[ASSIGNMENT] Only the lines from the one containing "top: 73px ->" through the end of the data below should be copied, each exactly as written and with both ends kept.

[Web document revisions]

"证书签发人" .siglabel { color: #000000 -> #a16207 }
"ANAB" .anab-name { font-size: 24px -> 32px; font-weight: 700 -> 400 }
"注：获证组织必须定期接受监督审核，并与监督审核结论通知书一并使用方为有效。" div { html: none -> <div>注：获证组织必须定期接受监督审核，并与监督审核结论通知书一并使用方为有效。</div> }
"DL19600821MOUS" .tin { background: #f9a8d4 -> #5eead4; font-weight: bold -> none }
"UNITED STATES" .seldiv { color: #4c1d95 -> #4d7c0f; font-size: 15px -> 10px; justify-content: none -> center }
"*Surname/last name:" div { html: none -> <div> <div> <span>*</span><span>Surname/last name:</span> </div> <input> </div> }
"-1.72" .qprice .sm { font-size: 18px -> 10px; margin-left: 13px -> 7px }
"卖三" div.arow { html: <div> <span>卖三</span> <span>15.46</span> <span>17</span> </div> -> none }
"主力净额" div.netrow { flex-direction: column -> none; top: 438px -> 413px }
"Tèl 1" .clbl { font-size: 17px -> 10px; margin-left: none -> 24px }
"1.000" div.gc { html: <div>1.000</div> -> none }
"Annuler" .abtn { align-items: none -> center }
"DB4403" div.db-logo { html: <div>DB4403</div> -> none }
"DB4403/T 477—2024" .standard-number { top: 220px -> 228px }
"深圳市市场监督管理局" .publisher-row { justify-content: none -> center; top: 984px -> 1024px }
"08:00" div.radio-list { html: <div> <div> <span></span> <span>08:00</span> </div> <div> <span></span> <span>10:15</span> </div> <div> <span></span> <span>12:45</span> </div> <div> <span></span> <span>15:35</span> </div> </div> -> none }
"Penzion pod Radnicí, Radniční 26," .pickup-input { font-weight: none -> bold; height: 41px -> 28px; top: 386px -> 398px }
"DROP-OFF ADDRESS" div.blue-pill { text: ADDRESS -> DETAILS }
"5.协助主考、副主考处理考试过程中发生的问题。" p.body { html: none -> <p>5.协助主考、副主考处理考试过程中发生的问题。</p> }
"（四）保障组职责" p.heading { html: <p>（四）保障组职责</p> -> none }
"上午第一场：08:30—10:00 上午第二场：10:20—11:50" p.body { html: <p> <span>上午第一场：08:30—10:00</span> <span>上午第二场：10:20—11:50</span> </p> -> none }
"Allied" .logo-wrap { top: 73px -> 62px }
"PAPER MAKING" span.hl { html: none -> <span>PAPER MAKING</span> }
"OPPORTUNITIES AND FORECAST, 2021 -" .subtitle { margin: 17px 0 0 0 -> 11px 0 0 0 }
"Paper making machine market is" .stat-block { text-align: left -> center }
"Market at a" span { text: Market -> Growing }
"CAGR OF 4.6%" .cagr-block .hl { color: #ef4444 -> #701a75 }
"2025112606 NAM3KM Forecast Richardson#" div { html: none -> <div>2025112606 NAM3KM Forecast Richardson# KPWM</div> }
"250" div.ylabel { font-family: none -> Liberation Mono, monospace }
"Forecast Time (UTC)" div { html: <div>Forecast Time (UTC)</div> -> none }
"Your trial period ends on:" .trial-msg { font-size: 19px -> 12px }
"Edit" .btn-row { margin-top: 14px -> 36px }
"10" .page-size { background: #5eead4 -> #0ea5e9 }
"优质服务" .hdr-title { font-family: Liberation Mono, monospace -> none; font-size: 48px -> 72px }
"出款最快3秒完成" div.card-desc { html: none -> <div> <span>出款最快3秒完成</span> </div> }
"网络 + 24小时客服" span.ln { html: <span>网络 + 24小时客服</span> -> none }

[OUTPUT OF THE EXERCISE]
"Allied" .logo-wrap { top: 73px -> 62px }
"PAPER MAKING" span.hl { html: none -> <span>PAPER MAKING</span> }
"OPPORTUNITIES AND FORECAST, 2021 -" .subtitle { margin: 17px 0 0 0 -> 11px 0 0 0 }
"Paper making machine market is" .stat-block { text-align: left -> center }
"Market at a" span { text: Market -> Growing }
"CAGR OF 4.6%" .cagr-block .hl { color: #ef4444 -> #701a75 }
"2025112606 NAM3KM Forecast Richardson#" div { html: none -> <div>2025112606 NAM3KM Forecast Richardson# KPWM</div> }
"250" div.ylabel { font-family: none -> Liberation Mono, monospace }
"Forecast Time (UTC)" div { html: <div>Forecast Time (UTC)</div> -> none }
"Your trial period ends on:" .trial-msg { font-size: 19px -> 12px }
"Edit" .btn-row { margin-top: 14px -> 36px }
"10" .page-size { background: #5eead4 -> #0ea5e9 }
"优质服务" .hdr-title { font-family: Liberation Mono, monospace -> none; font-size: 48px -> 72px }
"出款最快3秒完成" div.card-desc { html: none -> <div> <span>出款最快3秒完成</span> </div> }
"网络 + 24小时客服" span.ln { html: <span>网络 + 24小时客服</span> -> none }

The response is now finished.